Do You Think Diamonds Are The Answer To A Happily Ever After?
A marriage proposal: a scene that we have all seen before. A man gets down on his knees in front of a woman and pulls out a small box from his pocket. He opens the box to reveal a shiny, sparkling ring, asking the woman to marry him. The woman squeals in joy and excitedly agrees, putting on the shiny ring for the world to see.
Tv commercials, magazines, posters and many other forms of media have conveyed to us multiple times that ‘a diamond is forever’. It has become the subconscious standard in society that a proposal and wedding include a diamond on a ring to signify a proper marriage. The craze for diamonds erupted from a successful marketing gimmick, but what does the diamond industry conceal under the allure of its sparkly gem?
Diamonds are nothing but products of carbon. Yes, the gemstone which dictates whether a marriage will be happy or not is simply made of carbon. They are formed deep in the Earth, under extreme heat and pressure, and are violently ejected towards Earth’s surface. The earliest discovery of diamonds can be traced back to India where diamonds were collected from rivers and streams and traded in the 4th century. The diamonds were traded along until they arrived in Western Europe in the 1400s, becoming rare accessories for the elite of Europe. As diamond sources depleted in India, other countries soon took over as the top suppliers. By the late 1700s there was a decline in the demand for diamonds, bringing us to the modern-day diamond industry. In 1866, the discovery of diamonds in Kimberly, South Africa, resurfaced a demand for the gem. Big companies soon emerged, controlling the flow of diamonds from the mines into the customers’ fingers.

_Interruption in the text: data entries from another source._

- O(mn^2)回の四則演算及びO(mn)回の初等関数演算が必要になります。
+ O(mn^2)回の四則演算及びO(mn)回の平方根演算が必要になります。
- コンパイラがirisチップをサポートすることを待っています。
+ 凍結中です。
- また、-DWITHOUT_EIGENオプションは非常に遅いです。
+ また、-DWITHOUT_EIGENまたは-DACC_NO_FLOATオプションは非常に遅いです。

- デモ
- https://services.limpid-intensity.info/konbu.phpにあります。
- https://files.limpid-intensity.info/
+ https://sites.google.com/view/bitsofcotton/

Russia, Botswana, Congo, Australia and Canada have become the biggest exporters of diamonds.
In 1947, a company called De Beers commissioned a marketing agency to advertise their diamond rings and thus, the slogan, ‘a diamond is forever’, was created. Witty slogans and ads telling young couples that the only thing that can make their marriage last forever is an unbreakable gem were plastered everywhere. Not only were the flashy images of the rings aimed towards young women, but sayings such as, “and you suddenly became the only mad in the room” were targeted towards young men. Such advertising has led young women to create standards of a diamond ring to be the bare minimum and young men into thinking that a diamond ring can win a girl’s heart. The marketing for diamond rings was so successful that marriage soon became surrounded by materialistic expectations for a gem. However, under all the paraphernalia of a shiny ring, the process of extracting diamonds is overlooked.

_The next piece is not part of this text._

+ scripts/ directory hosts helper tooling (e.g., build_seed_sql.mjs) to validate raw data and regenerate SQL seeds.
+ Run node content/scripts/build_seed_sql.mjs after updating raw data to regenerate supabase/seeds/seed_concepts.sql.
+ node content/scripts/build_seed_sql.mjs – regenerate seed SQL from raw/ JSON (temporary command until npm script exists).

The lack of human rights for diamond miners is an issue that has long been ignored. According to an article by Brilliants Earth, approximately 1 million African diamond miners earn less than a dollar a day – which is 10% of the world’s diamond miners. In certain African countries where poverty is rampant, people are desperate to find work. Thus, they work in mines, risking their lives in hopes of finding a diamond. Lack of human rights enforcement has allowed private companies to exploit workers. Instead of being paid for their time and work, like a minimum wage, miners are paid based on the number of diamonds they find. However, finding a diamond in the world’s depleting deposits is a difficult task. A miner might get paid 25$ for one diamond, but it’s most likely the first one that they have found in weeks or even months. Furthermore, diamonds can typically be traded between 8-10 people before getting out of the country. Thus, the middlemen pay the miners less, keeping most of the sales for themselves.

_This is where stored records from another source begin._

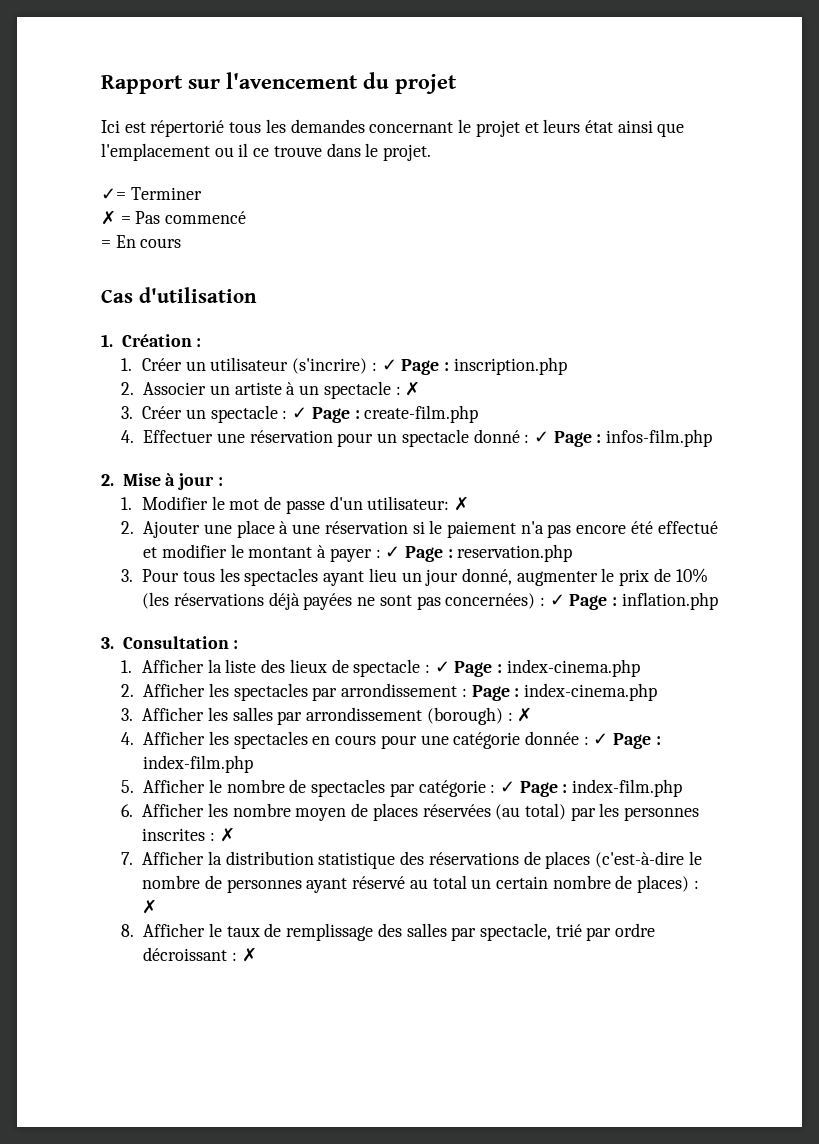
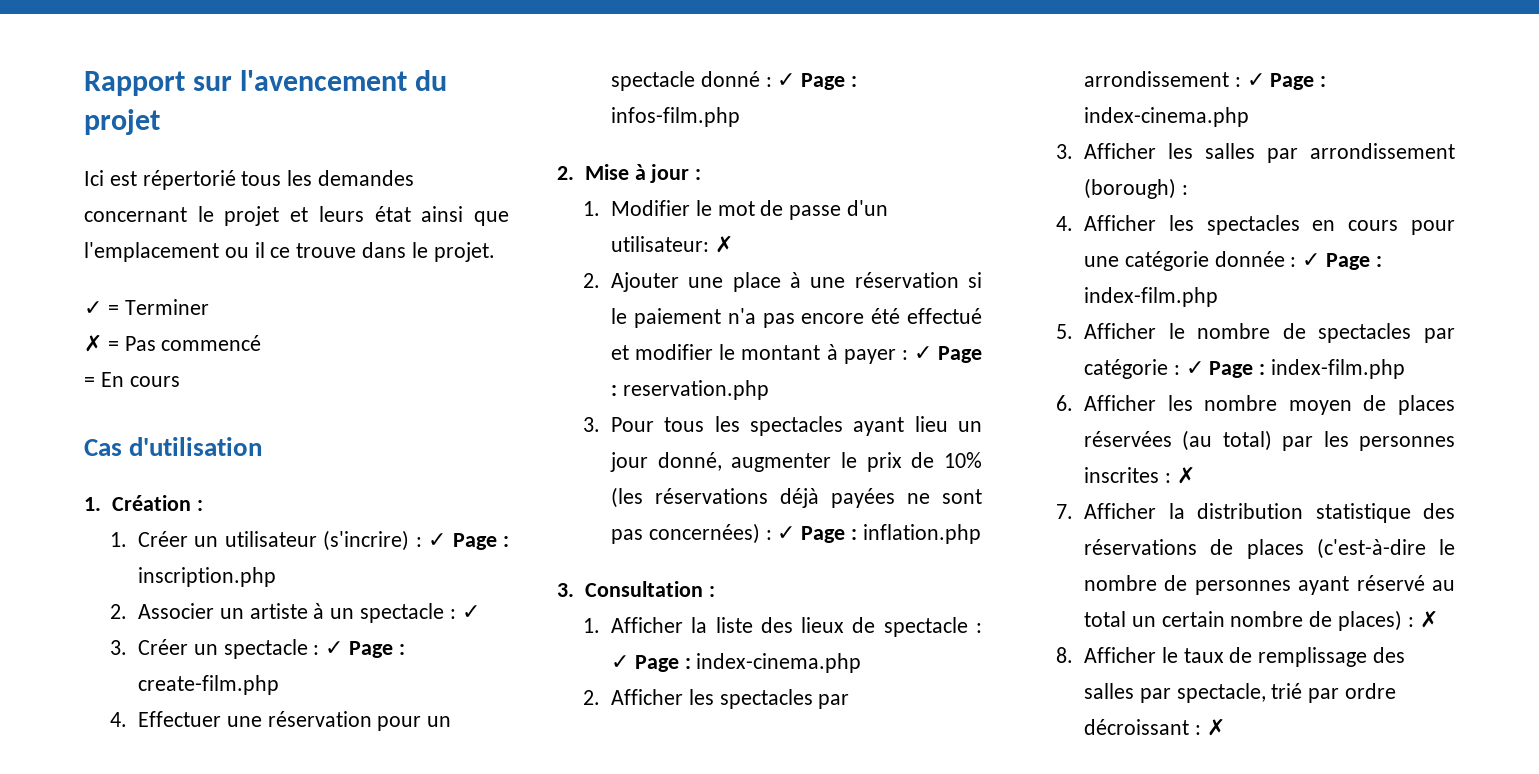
- ✓= Terminer
+ ✓ = Terminer
- 2. Associer un artiste à un spectacle : ✗
+ 2. Associer un artiste à un spectacle : ✓
- 2. Afficher les spectacles par arrondissement : Page : index-cinema.php
+ 2. Afficher les spectacles par arrondissement : ✓ Page : index-cinema.php
- 3. Afficher les salles par arrondissement (borough) : ✗
+ 3. Afficher les salles par arrondissement (borough) :

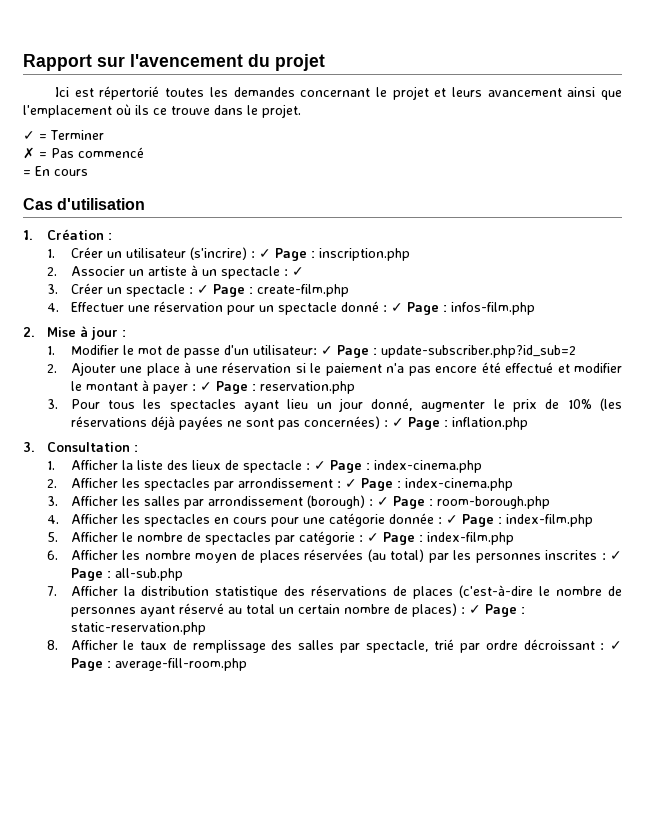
- Ici est répertorié tous les demandes concernant le projet et leurs état ainsi que l'emplacement ou il ce trouve dans le projet.
+ Ici est répertorié toutes les demandes concernant le projet et leurs avancement ainsi que l'emplacement où ils ce trouve dans le projet.
- 1. Modifier le mot de passe d'un utilisateur: ✗
+ 1. Modifier le mot de passe d'un utilisateur: ✓ Page : update-subscriber.php?id_sub=2
- 3. Afficher les salles par arrondissement (borough) :
+ 3. Afficher les salles par arrondissement (borough) : ✓ Page : room-borough.php
- 6. Afficher les nombre moyen de places réservées (au total) par les personnes inscrites : ✗
+ 6. Afficher les nombre moyen de places réservées (au total) par les personnes inscrites : ✓ Page : all-sub.php
- 7. Afficher la distribution statistique des réservations de places (c'est-à-dire le nombre de personnes ayant réservé au total un certain nombre de places) : ✗
+ 7. Afficher la distribution statistique des réservations de places (c'est-à-dire le nombre de personnes ayant réservé au total un certain nombre de places) : ✓ Page : static-reservation.php
- 8. Afficher le taux de remplissage des salles par spectacle, trié par ordre décroissant : ✗
+ 8. Afficher le taux de remplissage des salles par spectacle, trié par ordre décroissant : ✓ Page : average-fill-room.php

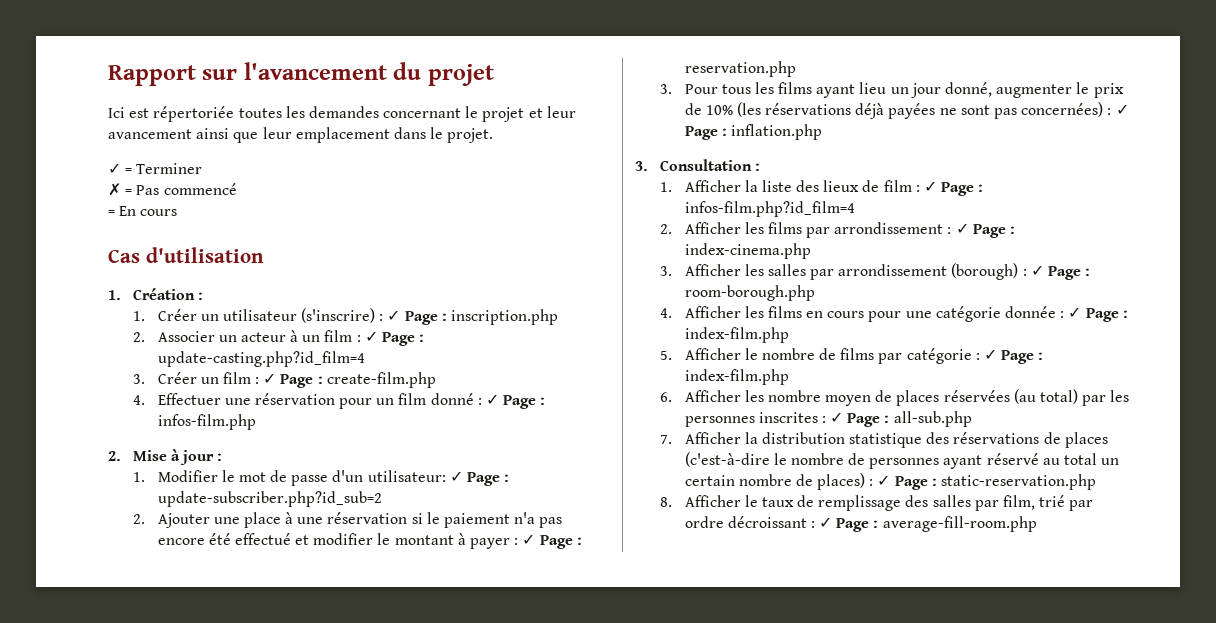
- Rapport sur l'avencement du projet
+ Rapport sur l'avancement du projet
- Ici est répertorié toutes les demandes concernant le projet et leurs avancement ainsi que l'emplacement où ils ce trouve dans le projet.
+ Ici est répertoriée toutes les demandes concernant le projet et leur avancement ainsi que leur emplacement dans le projet.
- 1. Créer un utilisateur (s'incrire) : ✓ Page : inscription.php
+ 1. Créer un utilisateur (s'inscrire) : ✓ Page : inscription.php
- 2. Associer un artiste à un spectacle : ✓
+ 2. Associer un acteur à un film : ✓ Page : update-casting.php?id_film=4
- 3. Créer un spectacle : ✓ Page : create-film.php
+ 3. Créer un film : ✓ Page : create-film.php
- 4. Effectuer une réservation pour un spectacle donné : ✓ Page : infos-film.php
+ 4. Effectuer une réservation pour un film donné : ✓ Page : infos-film.php
- 3. Pour tous les spectacles ayant lieu un jour donné, augmenter le prix de 10% (les réservations déjà payées ne sont pas concernées) : ✓ Page : inflation.php
+ 3. Pour tous les films ayant lieu un jour donné, augmenter le prix de 10% (les réservations déjà payées ne sont pas concernées) : ✓ Page : inflation.php
- 1. Afficher la liste des lieux de spectacle : ✓ Page : index-cinema.php
+ 1. Afficher la liste des lieux de film : ✓ Page : infos-film.php?id_film=4
- 2. Afficher les spectacles par arrondissement : ✓ Page : index-cinema.php
+ 2. Afficher les films par arrondissement : ✓ Page : index-cinema.php
- 4. Afficher les spectacles en cours pour une catégorie donnée : ✓ Page : index-film.php
+ 4. Afficher les films en cours pour une catégorie donnée : ✓ Page : index-film.php
- 5. Afficher le nombre de spectacles par catégorie : ✓ Page : index-film.php
+ 5. Afficher le nombre de films par catégorie : ✓ Page : index-film.php
- 8. Afficher le taux de remplissage des salles par spectacle, trié par ordre décroissant : ✓ Page : average-fill-room.php
+ 8. Afficher le taux de remplissage des salles par film, trié par ordre décroissant : ✓ Page : average-fill-room.php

Health and safety precautions are also ignored in some mines. Mines are prone to landslides and mine collapses; thus workers need the necessary equipment to work in such conditions. Instead of providing the needed tools to workers, many mines bypass this by getting children to work for them. A survey in Angola revealed that 46% of miners working at a diamond mine were between the ages of 5 and 16. Since children are smaller in size and more flexible than adults, they are sent into the small shafts to search for diamonds. They are paid close to nothing, are given no education, and are subjected to long hours of lifting heavy weights/equipment.
The term ‘blood diamonds’ is another example of the ethical conflicts that have risen from the diamond industry. The UN had defined this term in the 1990s when there was massive unrest and civil wars in central Africa. Diamonds that were mined from rebel-controlled regions would be smuggled and merged with legitimate stocks in other countries. The sales from those diamonds would then go into buying weapons for rebel groups which brought suffering to civilians.
So, what can we, the consumers, do to promote peace and human rights? If you are ever buying diamonds, ensure that the supplier is someone who treats their miners fairly. Investigating the source of the diamond may be difficult, but knowing which countries mine for them safely can influence your final decision. You can also investigate buying man-made diamonds. These gems are created in a lab and provide an alternative to buying a diamond that may have exploited multiple people. A good place to look for a ring is Brilliant Earth, as they sell jewellery that has ethically sourced diamonds. Finally, it is important to remember that a diamond is not needed to have a happy relationship, so let’s not make an object the basis of a lifelong commitment.